Sin embargo, los líderes del partido parecían estar totalmente seguros de que estaban ampliando las oportunidades a los que habían sido excluidos de la prosperidad y el desarrollo. La euforia del boom de finales de los 90 prácticamente extinguió cualquier preocupación que la clase dirigente demócrata pudiera haber albergado sobre los riesgos sociales de una economía desindustrializada y financiarizada. Pero los choques comerciales llegarían, y los lugares dejados atrás -ya sea en los Apalaches, en el este de San Luis o en Michigan- se multiplicarían, especialmente a raíz de la crisis de las hipotecas subprime y la Gran Recesión.

La victoria de la Tercera Vía

En el nuevo milenio, la influencia de las empresas sobre los demócratas empequeñecía la de los sindicatos. Con cada esfuerzo por reinventar el gobierno, Clinton pulió la imagen del partido entre los liberales y moderados acomodados, un enfoque que mantuvo como rehenes a los grupos multirraciales y de clase trabajadora que el partido había forjado entre el New Deal y la Great Society. A medida que el Partido Republicano se desplazaba en su totalidad hacia la derecha dura, los sindicatos, las minorías y los progresistas se vieron obligados a trabajar con un partido que no sólo había reducido sus ambiciones de reforma, sino que había acelerado el aumento de la gobernanza global de las empresas multinacionales, las instituciones financieras transnacionales y los filántropos multimillonarios.

Mientras tanto, los patrones de desindustrialización y la disminución del poder sindical desde finales de la década de 1970 habían llevado a los activistas del partido a consumirse demasiado con la recuperación de la presidencia. En muchos aspectos, los Nuevos Demócratas y sus sucesores de la era de Barack Obama pudieron dar por sentado el apoyo de las bases, desde la recaudación de fondos hasta el alcance de los votantes.
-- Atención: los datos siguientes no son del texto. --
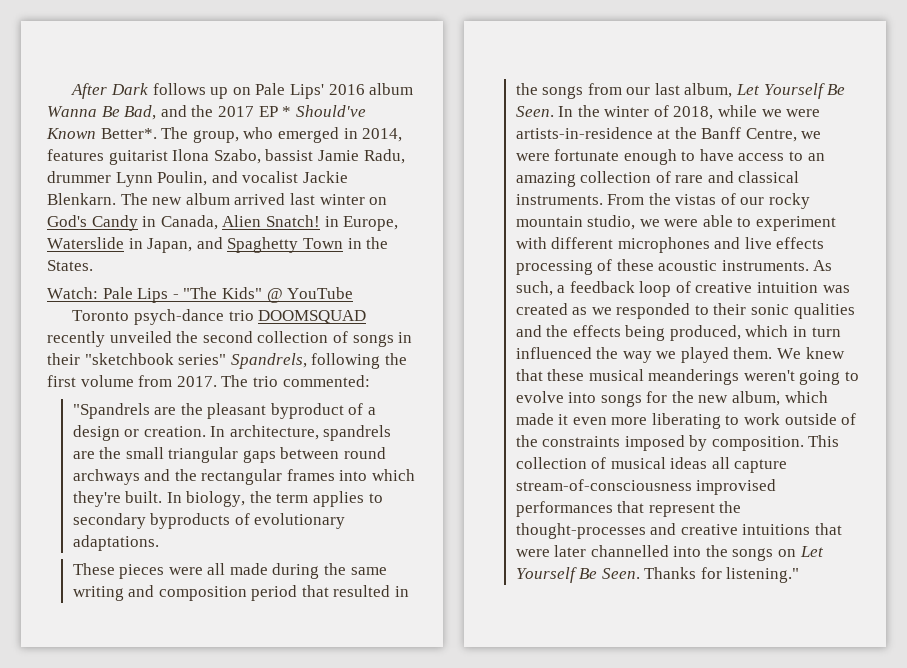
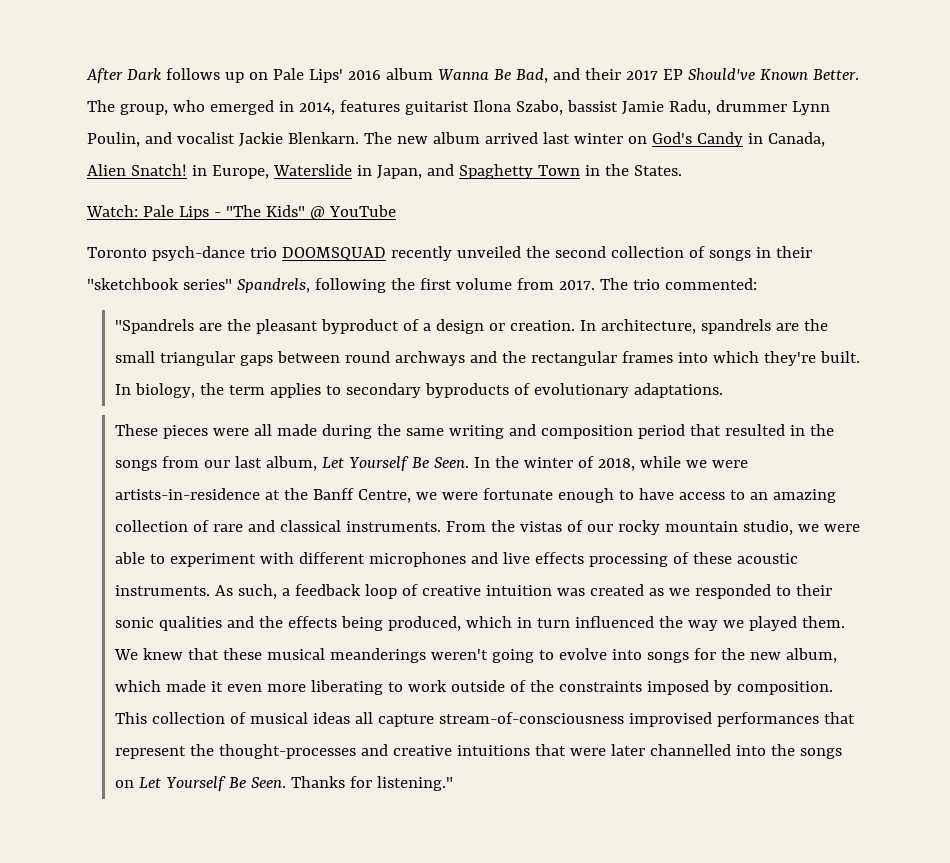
- After Dark follows up on Pale Lips' 2016 album Wanna Be Bad, and the 2017 EP * Should've Known Better*.
+ After Dark follows up on Pale Lips' 2016 album Wanna Be Bad, and their 2017 EP Should've Known Better.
Para la amplia izquierda liberal, estas condiciones condujeron a la cooptación, a una resistencia mayormente fracturada y a una cierta miopía sobre lo que estaba en juego en la década de 1990. A este respecto, la trayectoria del activista de los derechos civiles y dos veces candidato presidencial Jesse Jackson es instructiva. Como atestigua Geismer, Jackson fue la voz demócrata más fuerte de un populismo de izquierda multirracial en el período comprendido entre 1980 y 2000 y un feroz crítico de las prioridades del DLC. Aun así, escribe, Clinton y los magnates de Wall Street acabaron por ganarse a Jackson para las ideas de la Tercera Vía y le inspiraron para promover una nueva iteración del capitalismo negro a través de su “Proyecto Wall Street”, que perseguía enérgicamente la inversión en el empresariado negro y una mayor representación de los profesionales negros en las principales empresas.

La aquiescencia de Jackson ofrece una ventana para considerar cómo las élites demócratas a lo largo de la historia han acomodado o neutralizado alternativamente las demandas de los movimientos sociales. Como siempre, el sistema bipartidista de Estados Unidos hace que sea difícil imaginar desafíos al neoliberalismo que no dependan, de alguna manera, de los demócratas. La tarea, como ha argumentado el politólogo Daniel Scholzman, es que la izquierda debe averiguar, una vez más, cómo anclar el partido en una visión para “transformar la vida americana” y “ver más allá del horizonte”.

*Justin H. Vassallo es periodista especializado en partidos políticos y coaliciones, economía política, desarrollo americano y Europa moderna.